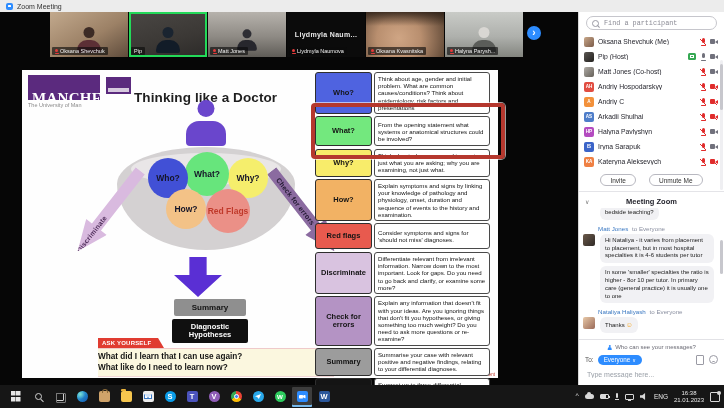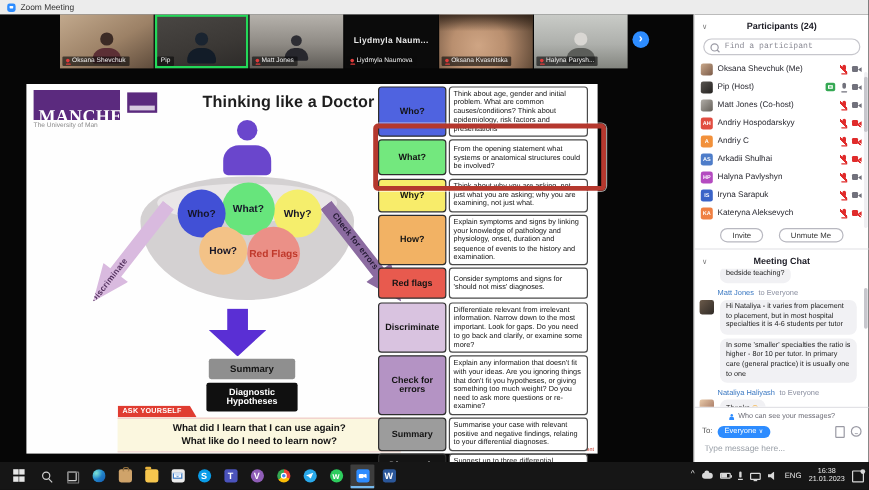--- a/index.html
+++ b/index.html
@@ -428,10 +428,6 @@
 
   <div class="panel">
 
-    <div class="sec-header">
-      <span class="chev">∨</span>
-      <span class="sec-title">Participants (24)</span>
-    </div>
 
     <div class="search-wrap">
       <div class="search-box">

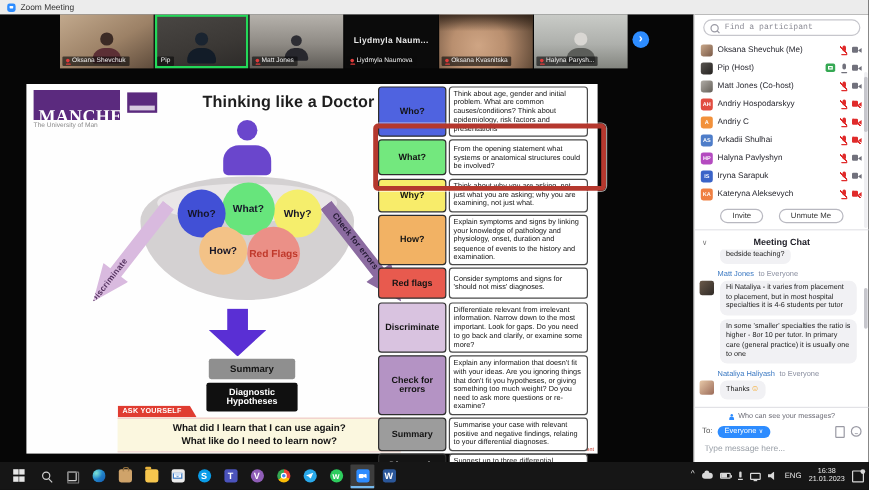--- a/index.html
+++ b/index.html
@@ -51,7 +51,7 @@
   .logo-sub{position:absolute;left:6px;top:32px;font-size:5.5px;color:#8a8a8a;white-space:nowrap;}
   .logo2{position:absolute;left:84px;top:7px;width:25px;height:17px;background:#5b2a7e;}
   .logo2::after{content:"";position:absolute;left:2px;bottom:2px;right:2px;height:4px;background:rgba(255,255,255,.75);}
-  .slide-title{position:absolute;left:112px;top:7px;width:178px;text-align:right;
+  .slide-title{position:absolute;left:112px;top:20px;width:178px;text-align:left;
     font-size:13.5px;font-weight:bold;color:#1e1e1e;letter-spacing:.1px;}
   .person{position:absolute;left:161px;top:30px;width:46px;height:46px;}
   .person::before{content:"";position:absolute;left:50%;top:0;transform:translateX(-50%);width:17px;height:17px;border-radius:50%;background:#6a46cc;}

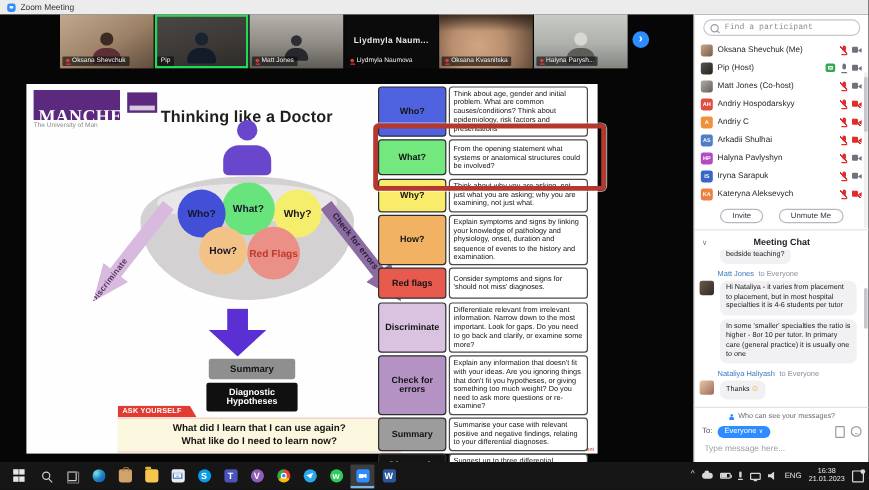--- a/index.html
+++ b/index.html
@@ -563,7 +563,7 @@
 
     <div class="sec-header">
       <span class="chev">∨</span>
-      <span class="sec-title">Meeting Chat</span>
+      <span class="sec-title">Meeting Zoom</span>
     </div>
 
     <div class="chat-list">

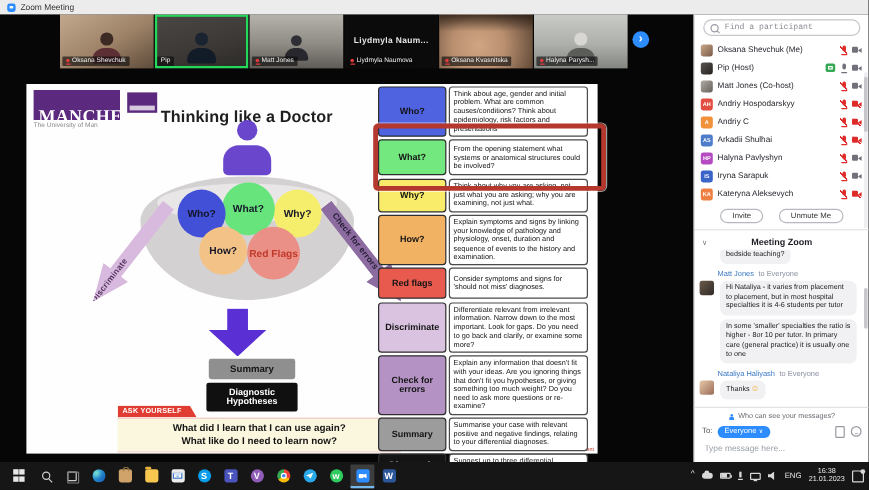--- a/index.html
+++ b/index.html
@@ -85,7 +85,7 @@
     clip-path:polygon(0 0,91% 0,100% 100%,0 100%);letter-spacing:.2px;}
   .cream{position:absolute;left:76px;top:278px;width:236px;height:27px;background:#fbf7df;
     border-top:1px solid #efcaca;border-bottom:1px solid #f3d8d8;display:flex;flex-direction:column;
-    align-items:center;justify-content:center;gap:1px;}
+    align-items:flex-start;justify-content:center;gap:1px;}
   .cream div{font-size:8.2px;font-weight:bold;color:#141414;line-height:1.2;}
   .credit{position:absolute;right:3px;bottom:1px;font-size:4.5px;color:#c0392b;}
   .t-col{position:absolute;left:293px;top:2px;width:175px;display:flex;flex-direction:column;gap:2.5px;}

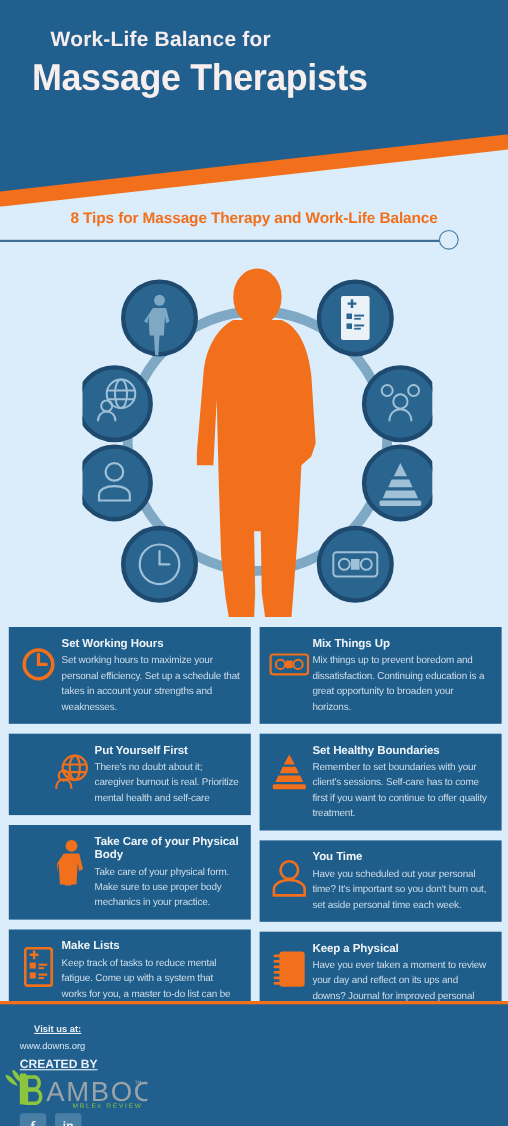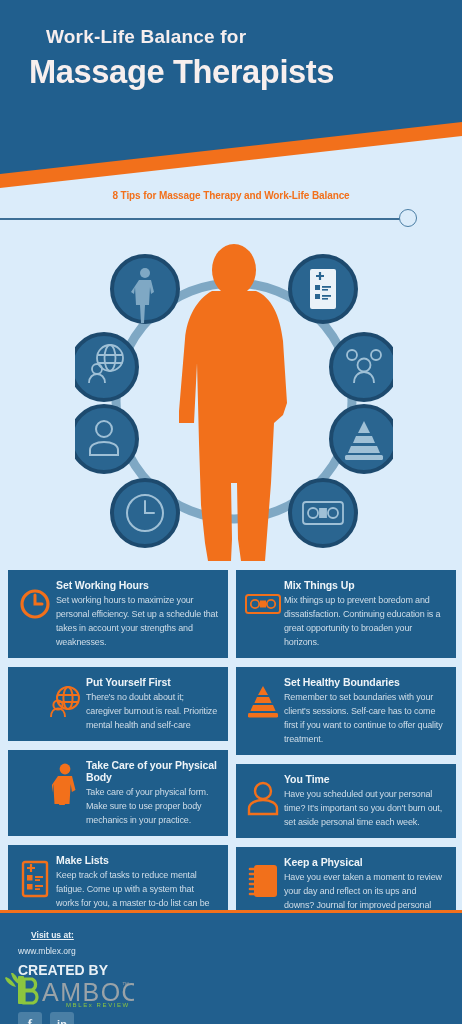--- a/index.html
+++ b/index.html
@@ -65,7 +65,7 @@
     top: 190px; left: 0;
     width: 462px;
     text-align: center;
-    font-size: 10px;
+    font-size: 14px;
     font-weight: bold;
     color: #f2701b;
     letter-spacing: -0.1px;

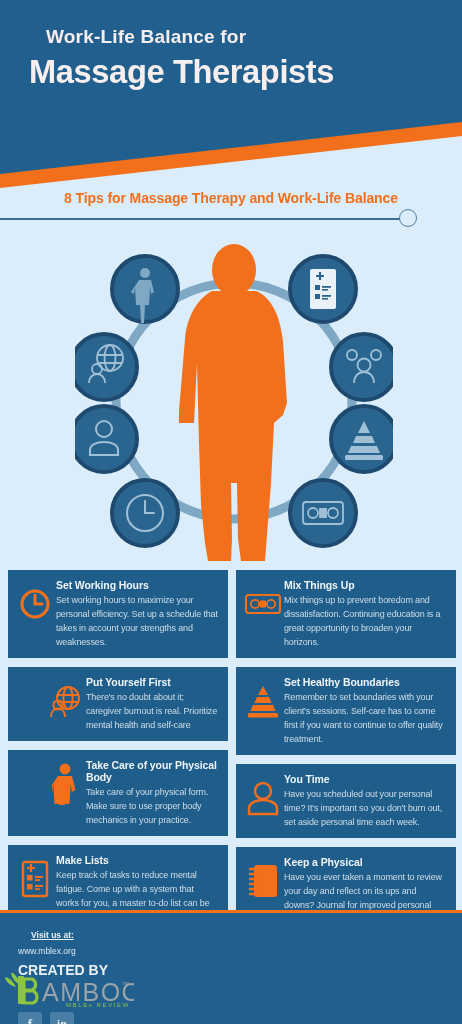--- a/index.html
+++ b/index.html
@@ -474,7 +474,7 @@
 
   <div class="footer">
     <div class="visit-label">Visit us at:</div>
-    <div class="visit-url">www.mblex.org</div>
+    <div class="visit-url">www.downs.org</div>
     <div class="created-by">CREATED BY</div>
 
     <div class="logo">

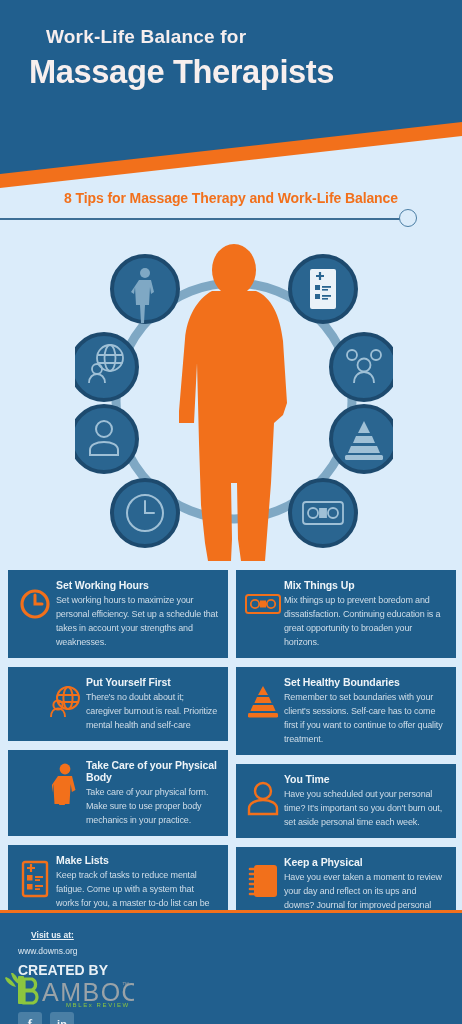--- a/index.html
+++ b/index.html
@@ -173,9 +173,10 @@
   .created-by {
     position: absolute;
     left: 18px; top: 49px;
-    font-size: 14px;
+    font-size: 11px;
     font-weight: bold;
     color: #e8f0f6;
+    text-decoration: underline;
   }
   .logo {
     position: absolute;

> _EXERCISE REQUIREMENTS_:
The response has to be an exact copy of all the data, pictures excluded.

> _OUTPUT OF THE TASK_:
--- a/index.html
+++ b/index.html
@@ -428,10 +428,6 @@
 
   <div class="panel">
 
-    <div class="sec-header">
-      <span class="chev">∨</span>
-      <span class="sec-title">Participants (24)</span>
-    </div>
 
     <div class="search-wrap">
       <div class="search-box">

--- a/index.html
+++ b/index.html
@@ -51,7 +51,7 @@
   .logo-sub{position:absolute;left:6px;top:32px;font-size:5.5px;color:#8a8a8a;white-space:nowrap;}
   .logo2{position:absolute;left:84px;top:7px;width:25px;height:17px;background:#5b2a7e;}
   .logo2::after{content:"";position:absolute;left:2px;bottom:2px;right:2px;height:4px;background:rgba(255,255,255,.75);}
-  .slide-title{position:absolute;left:112px;top:7px;width:178px;text-align:right;
+  .slide-title{position:absolute;left:112px;top:20px;width:178px;text-align:left;
     font-size:13.5px;font-weight:bold;color:#1e1e1e;letter-spacing:.1px;}
   .person{position:absolute;left:161px;top:30px;width:46px;height:46px;}
   .person::before{content:"";position:absolute;left:50%;top:0;transform:translateX(-50%);width:17px;height:17px;border-radius:50%;background:#6a46cc;}

--- a/index.html
+++ b/index.html
@@ -563,7 +563,7 @@
 
     <div class="sec-header">
       <span class="chev">∨</span>
-      <span class="sec-title">Meeting Chat</span>
+      <span class="sec-title">Meeting Zoom</span>
     </div>
 
     <div class="chat-list">

--- a/index.html
+++ b/index.html
@@ -85,7 +85,7 @@
     clip-path:polygon(0 0,91% 0,100% 100%,0 100%);letter-spacing:.2px;}
   .cream{position:absolute;left:76px;top:278px;width:236px;height:27px;background:#fbf7df;
     border-top:1px solid #efcaca;border-bottom:1px solid #f3d8d8;display:flex;flex-direction:column;
-    align-items:center;justify-content:center;gap:1px;}
+    align-items:flex-start;justify-content:center;gap:1px;}
   .cream div{font-size:8.2px;font-weight:bold;color:#141414;line-height:1.2;}
   .credit{position:absolute;right:3px;bottom:1px;font-size:4.5px;color:#c0392b;}
   .t-col{position:absolute;left:293px;top:2px;width:175px;display:flex;flex-direction:column;gap:2.5px;}

--- a/index.html
+++ b/index.html
@@ -65,7 +65,7 @@
     top: 190px; left: 0;
     width: 462px;
     text-align: center;
-    font-size: 10px;
+    font-size: 14px;
     font-weight: bold;
     color: #f2701b;
     letter-spacing: -0.1px;

--- a/index.html
+++ b/index.html
@@ -474,7 +474,7 @@
 
   <div class="footer">
     <div class="visit-label">Visit us at:</div>
-    <div class="visit-url">www.mblex.org</div>
+    <div class="visit-url">www.downs.org</div>
     <div class="created-by">CREATED BY</div>
 
     <div class="logo">

--- a/index.html
+++ b/index.html
@@ -173,9 +173,10 @@
   .created-by {
     position: absolute;
     left: 18px; top: 49px;
-    font-size: 14px;
+    font-size: 11px;
     font-weight: bold;
     color: #e8f0f6;
+    text-decoration: underline;
   }
   .logo {
     position: absolute;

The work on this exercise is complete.